* Problem to work on
Print all of the data exactly, but drop the pictures.

• • •

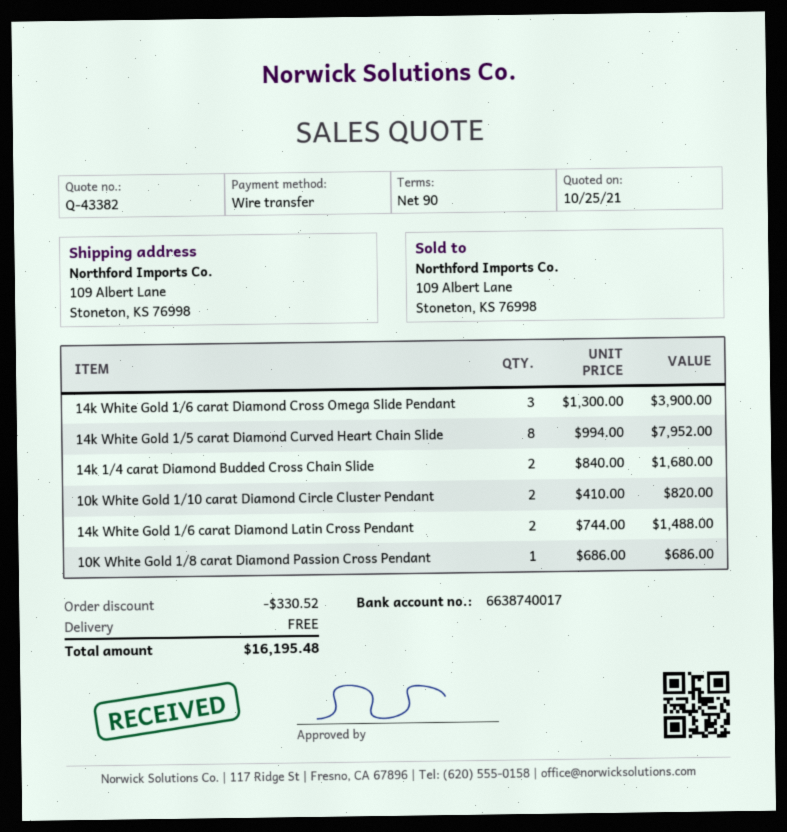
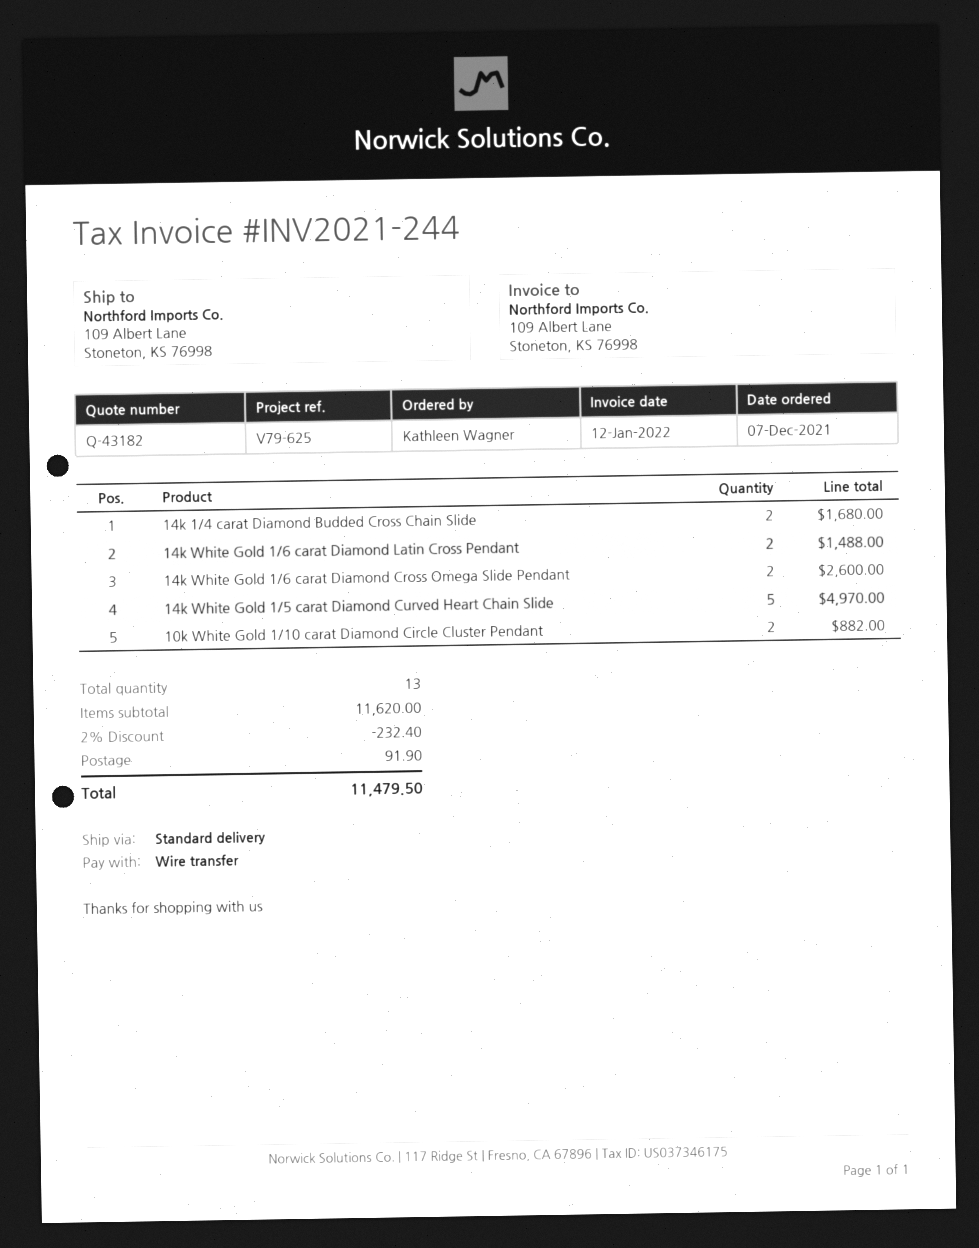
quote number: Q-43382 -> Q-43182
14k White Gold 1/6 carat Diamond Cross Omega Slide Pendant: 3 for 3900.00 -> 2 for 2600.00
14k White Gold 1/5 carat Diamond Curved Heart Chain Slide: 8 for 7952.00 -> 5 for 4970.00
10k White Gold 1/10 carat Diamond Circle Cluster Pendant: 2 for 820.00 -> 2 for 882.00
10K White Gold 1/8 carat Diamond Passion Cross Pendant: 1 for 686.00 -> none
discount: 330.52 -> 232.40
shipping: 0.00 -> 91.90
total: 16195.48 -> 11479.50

• • •

* Task response
quote number: Q-43382 -> Q-43182
14k White Gold 1/6 carat Diamond Cross Omega Slide Pendant: 3 for 3900.00 -> 2 for 2600.00
14k White Gold 1/5 carat Diamond Curved Heart Chain Slide: 8 for 7952.00 -> 5 for 4970.00
10k White Gold 1/10 carat Diamond Circle Cluster Pendant: 2 for 820.00 -> 2 for 882.00
10K White Gold 1/8 carat Diamond Passion Cross Pendant: 1 for 686.00 -> none
discount: 330.52 -> 232.40
shipping: 0.00 -> 91.90
total: 16195.48 -> 11479.50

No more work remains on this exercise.